TASK DETAILS –
Wherever "Ring" appears in a line of the records below, count that line, and report only the number.

TASK INPUTS –
----

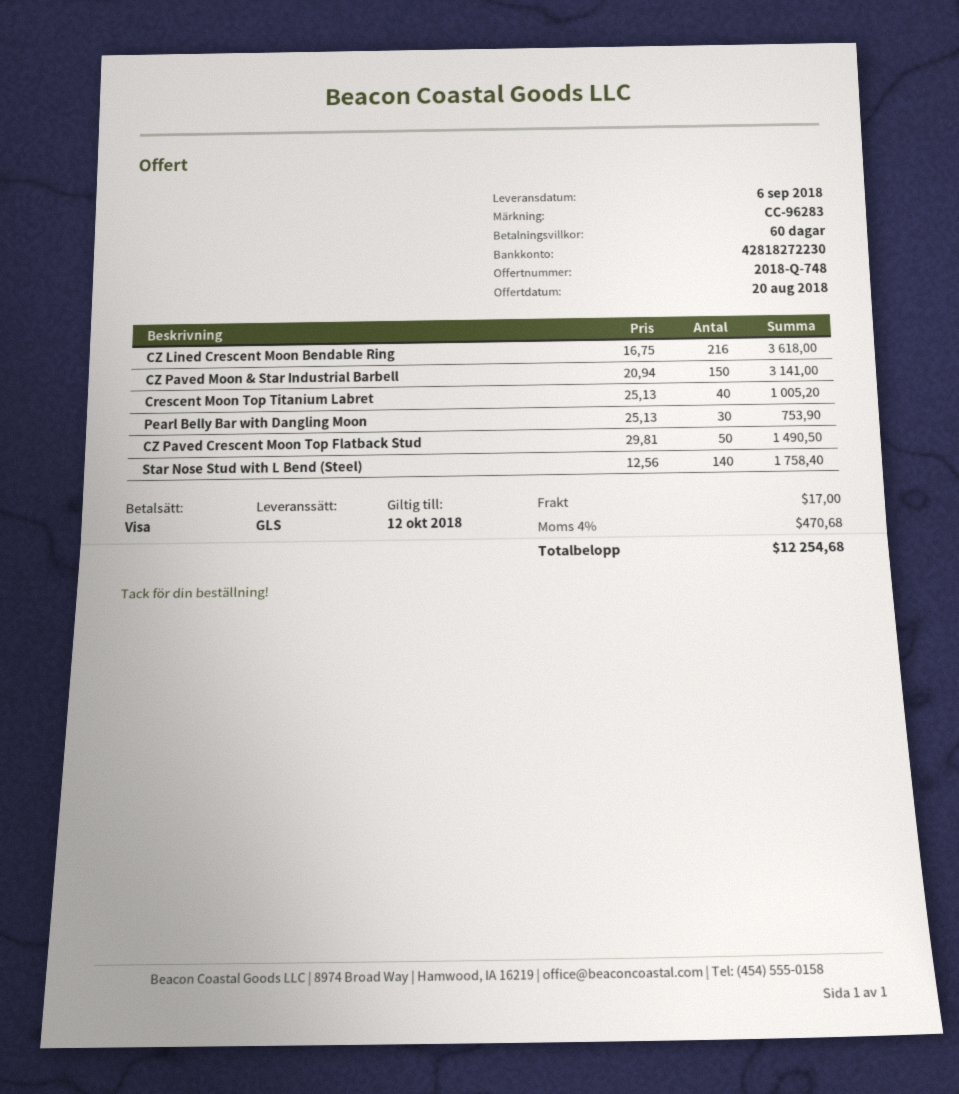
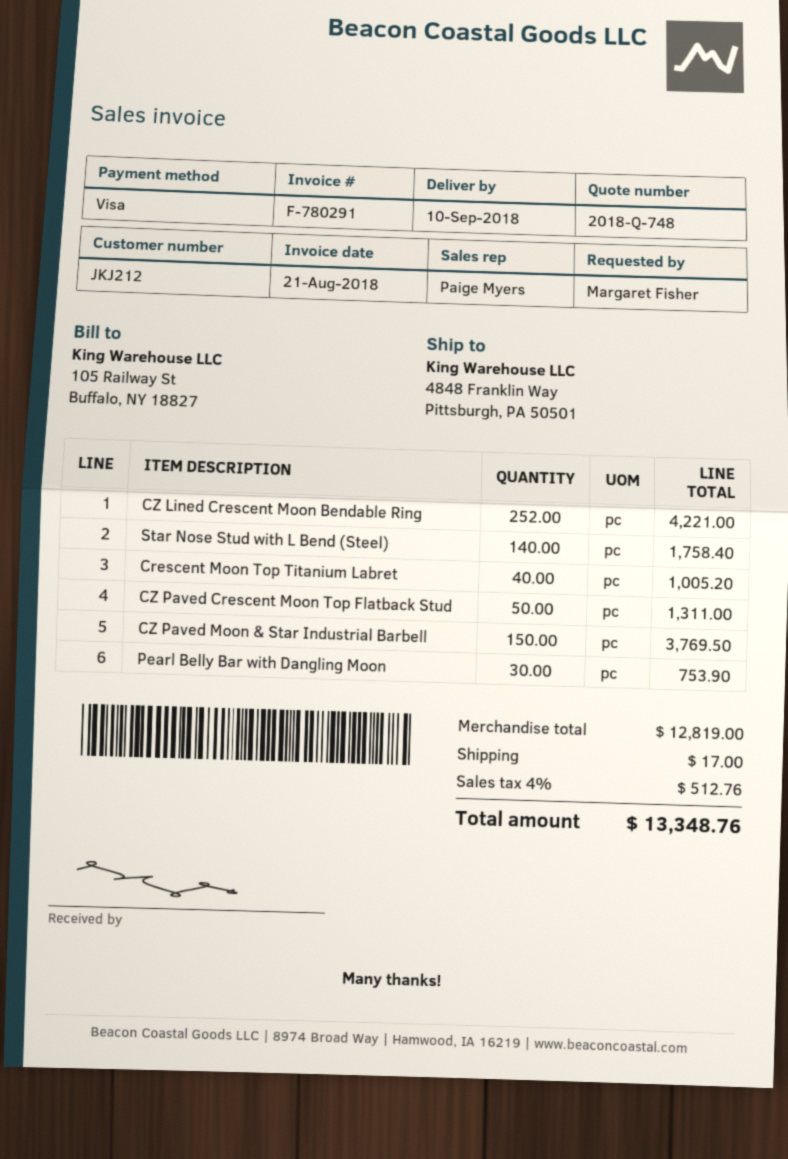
delivery date: 2018-09-06 -> 2018-09-10
CZ Lined Crescent Moon Bendable Ring: 216 for 3618.00 -> 252 for 4221.00
CZ Paved Moon & Star Industrial Barbell: 150 for 3141.00 -> 150 for 3769.50
CZ Paved Crescent Moon Top Flatback Stud: 50 for 1490.50 -> 50 for 1311.00
tax: 4% = 470.68 -> 4% = 512.76
total: 12254.68 -> 13348.76

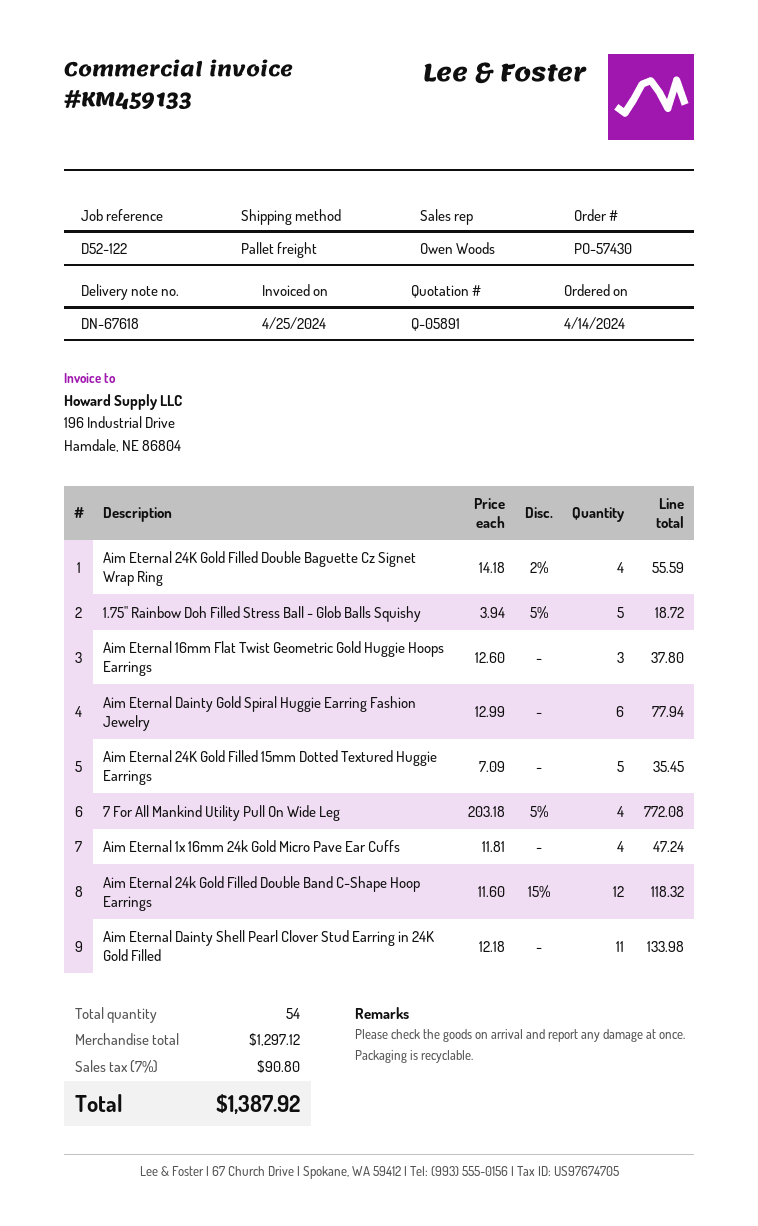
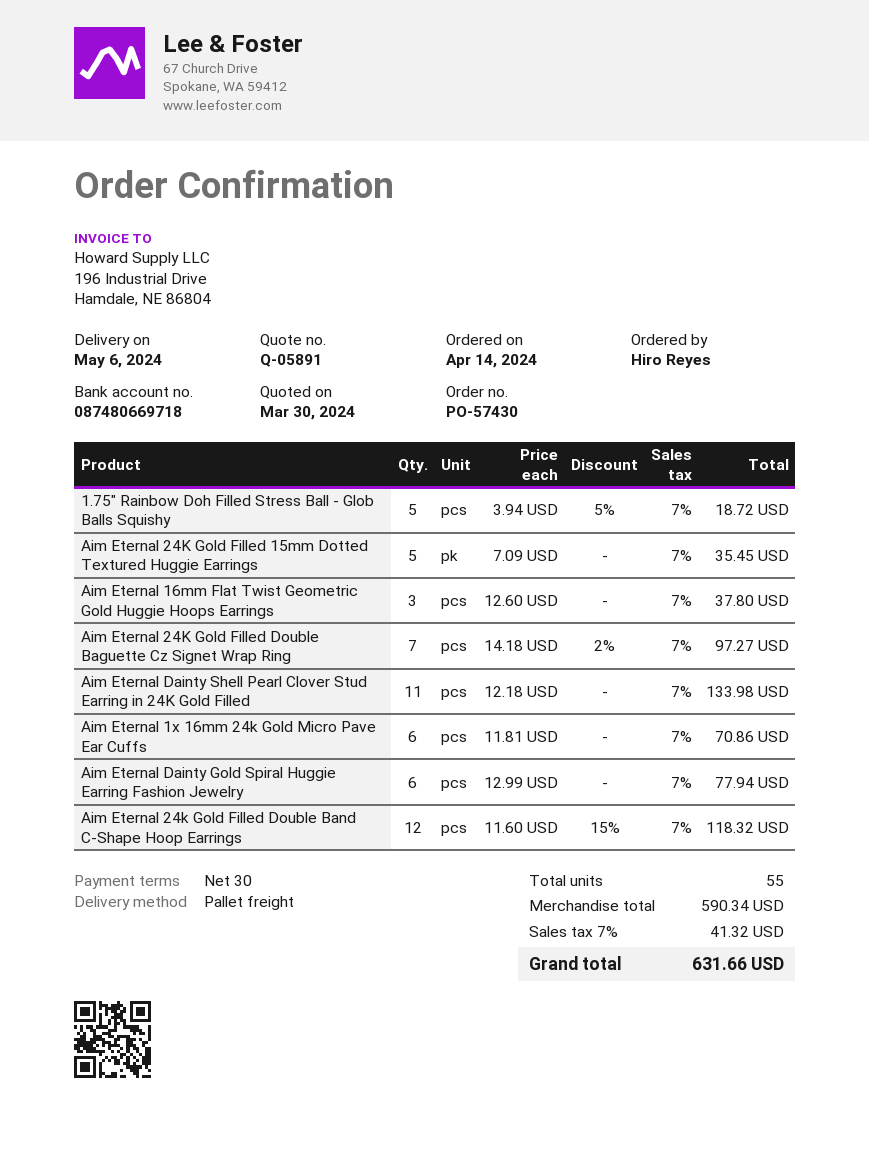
Aim Eternal 24K Gold Filled Double Baguette Cz Signet Wrap Ring: 4 x 14.18 - 2% = 55.59 -> 7 x 14.18 - 2% = 97.27
7 For All Mankind Utility Pull On Wide Leg: 4 x 203.18 - 5% = 772.08 -> none
Aim Eternal 1x 16mm 24k Gold Micro Pave Ear Cuffs: 4 x 11.81 = 47.24 -> 6 x 11.81 = 70.86
total quantity: 54 -> 55
subtotal: 1297.12 -> 590.34
tax: 7% = 90.80 -> 7% = 41.32
total: 1387.92 -> 631.66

----

RESULT OF THE EXERCISE –
2